Before-and-after change records:
***
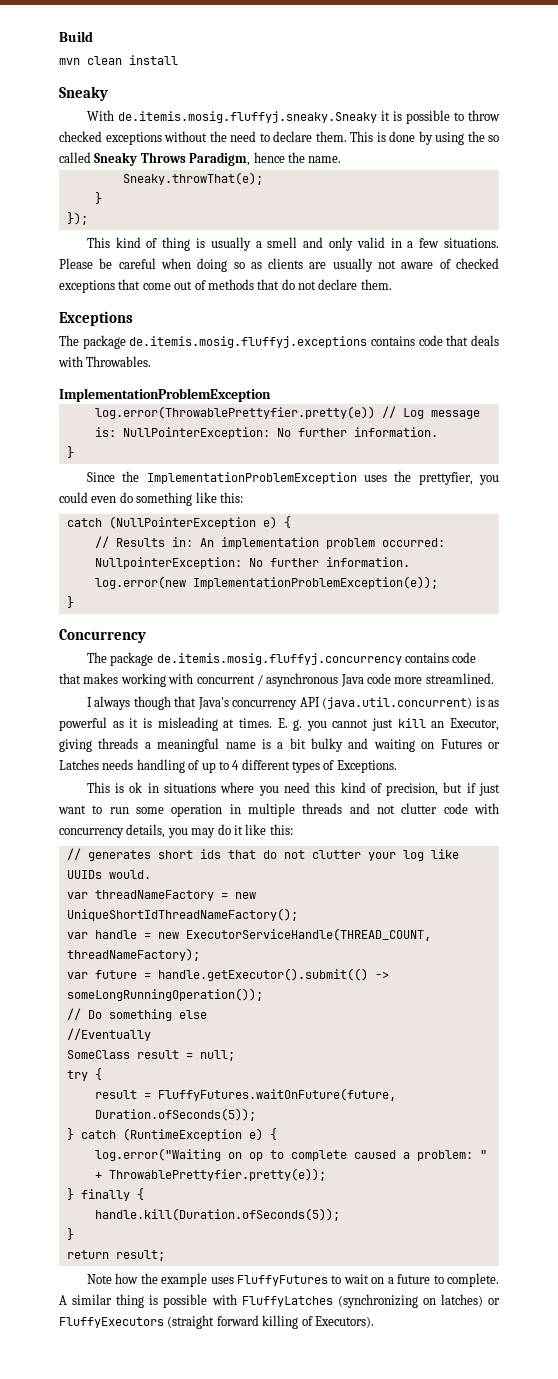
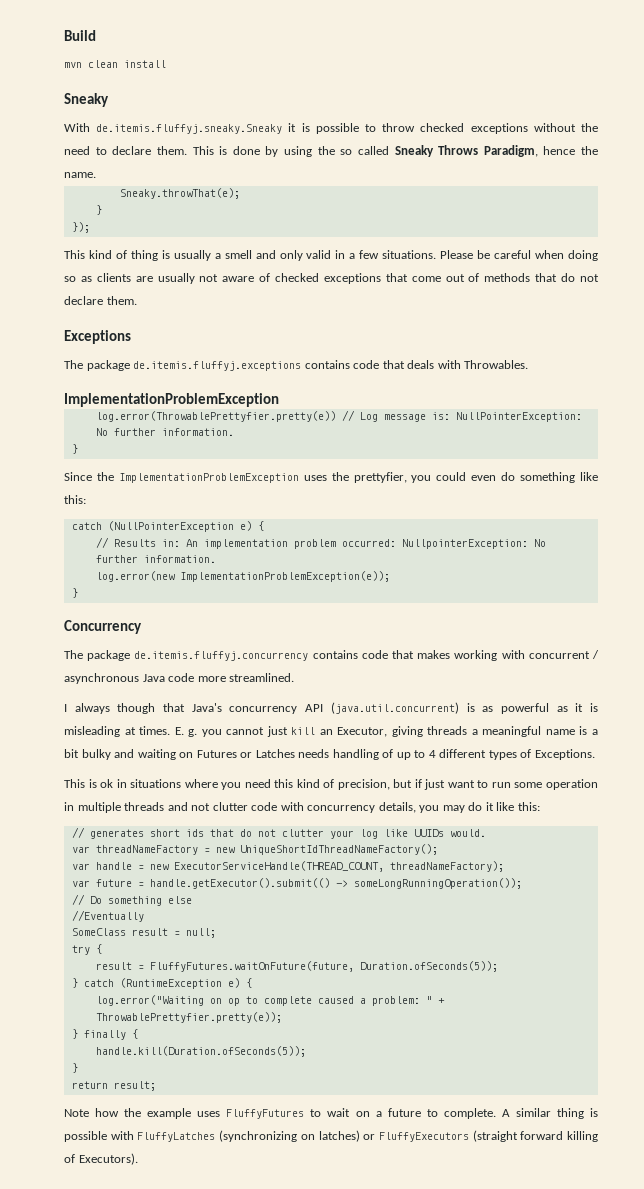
[117,111,377,123] de.itemis.mosig.fluffyj.sneaky.Sneaky -> [96,124,283,134] de.itemis.fluffyj.sneaky.Sneaky
[129,336,368,348] de.itemis.mosig.fluffyj.exceptions -> [133,361,302,371] de.itemis.fluffyj.exceptions
[156,653,402,665] de.itemis.mosig.fluffyj.concurrency -> [134,651,309,661] de.itemis.fluffyj.concurrency

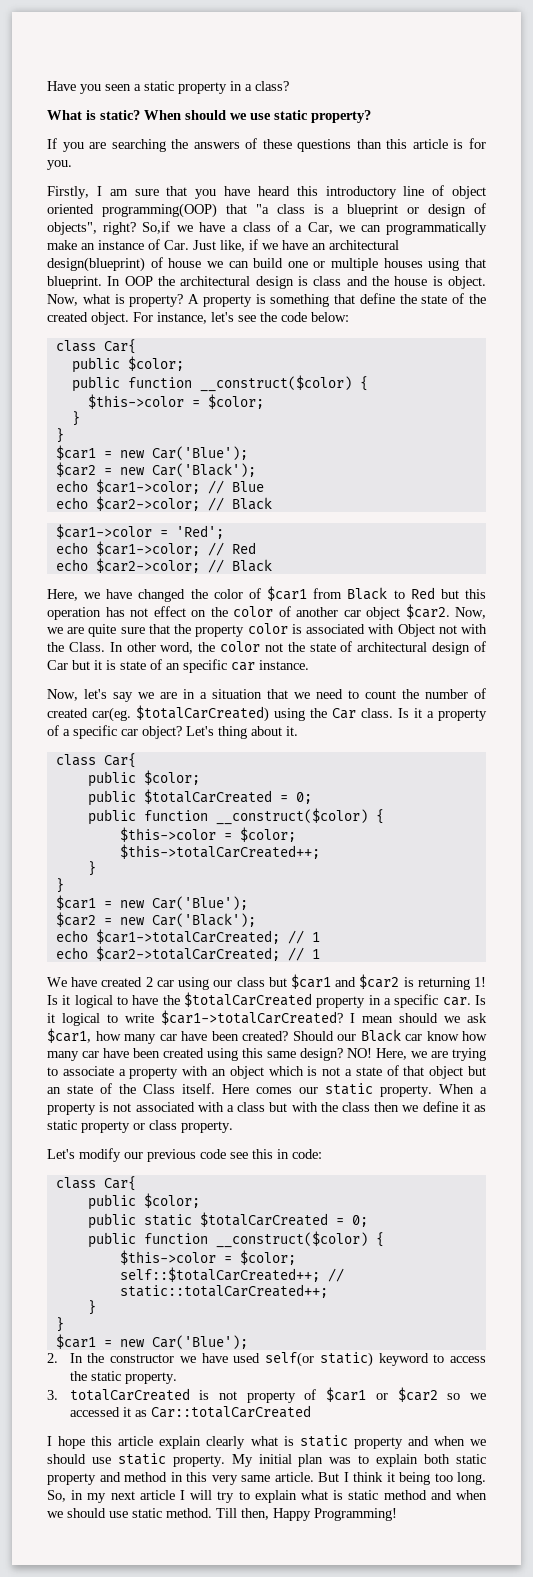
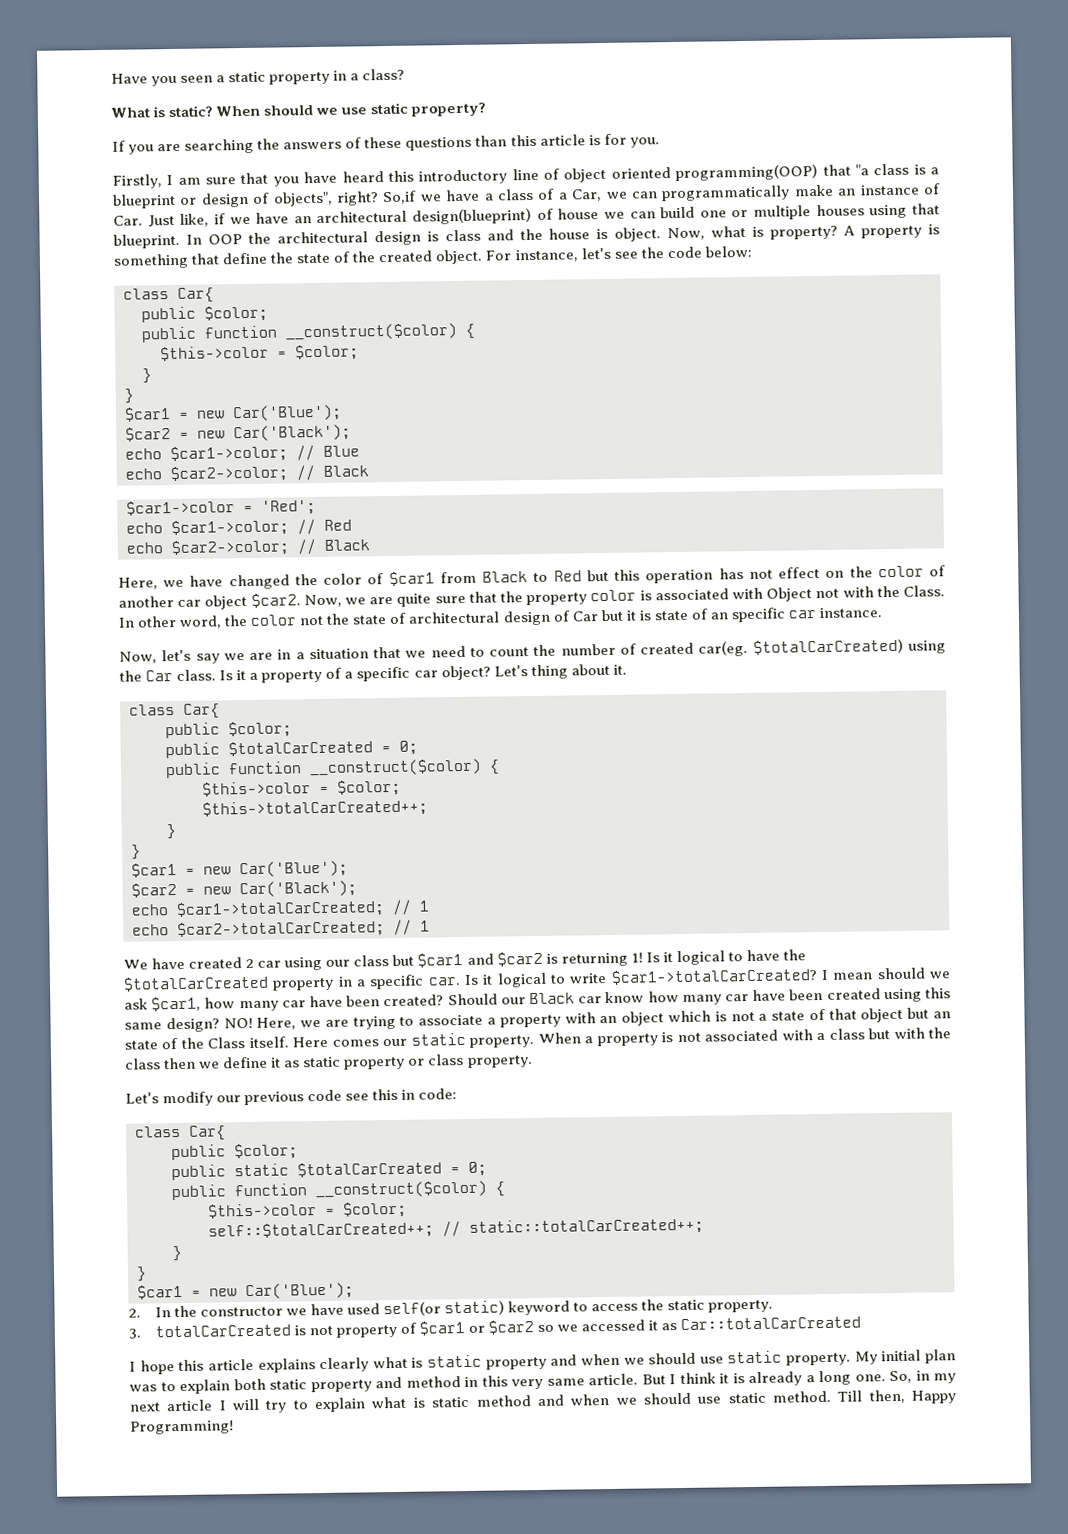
[159,1436,202,1449] explain -> [257,1358,316,1373] explains
[399,1472,486,1485] being too long. -> [732,1370,886,1387] is already a long one.

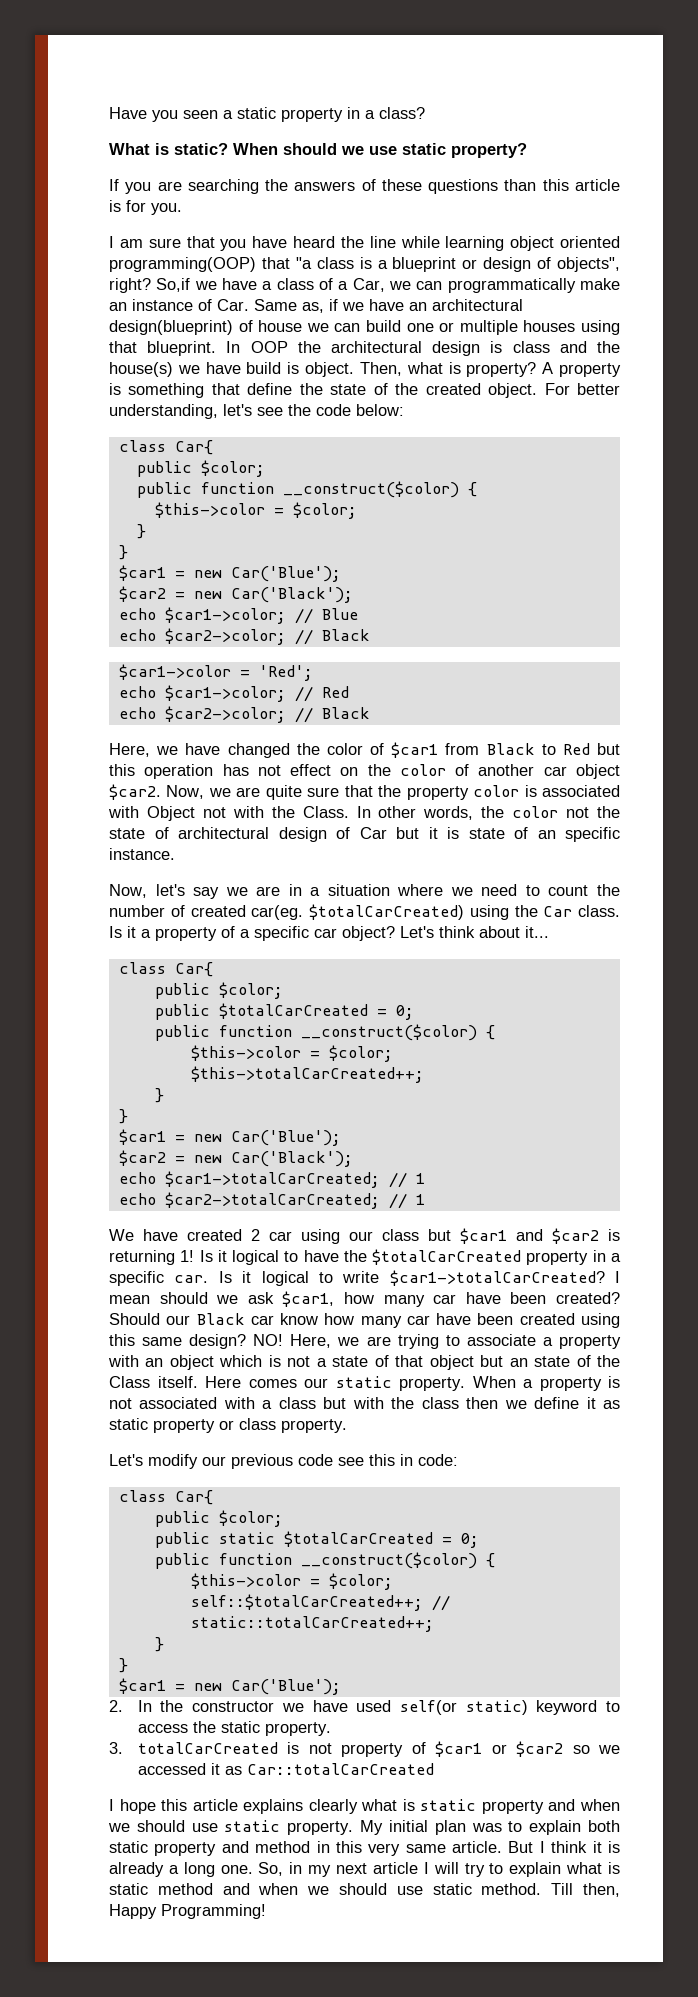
[112,174,162,189] Firstly, -> (182, 209) none
[387,168,561,185] this introductory line of -> [340,236,505,251] the line while learning
[147,213,210,228] Just like, -> [254,299,324,313] Same as,
[548,228,591,240] house -> [109,362,282,377] house(s) we have build
[667,227,706,241] Now, -> [359,362,402,376] Then,
[514,249,578,263] instance, -> [577,383,620,395] [109,404,218,419] better understanding,
[179,615,223,629] word, -> [423,806,474,820] words,
[787,610,816,619] car -> (620, 834) none
[373,646,402,659] that -> [397,884,444,896] where
[530,663,627,680] thing about it. -> [439,926,549,938] think about it...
***
(Problem to solve) Please work out how many lines in the data include "fluffyj"; write that number only.

(Your solution) 3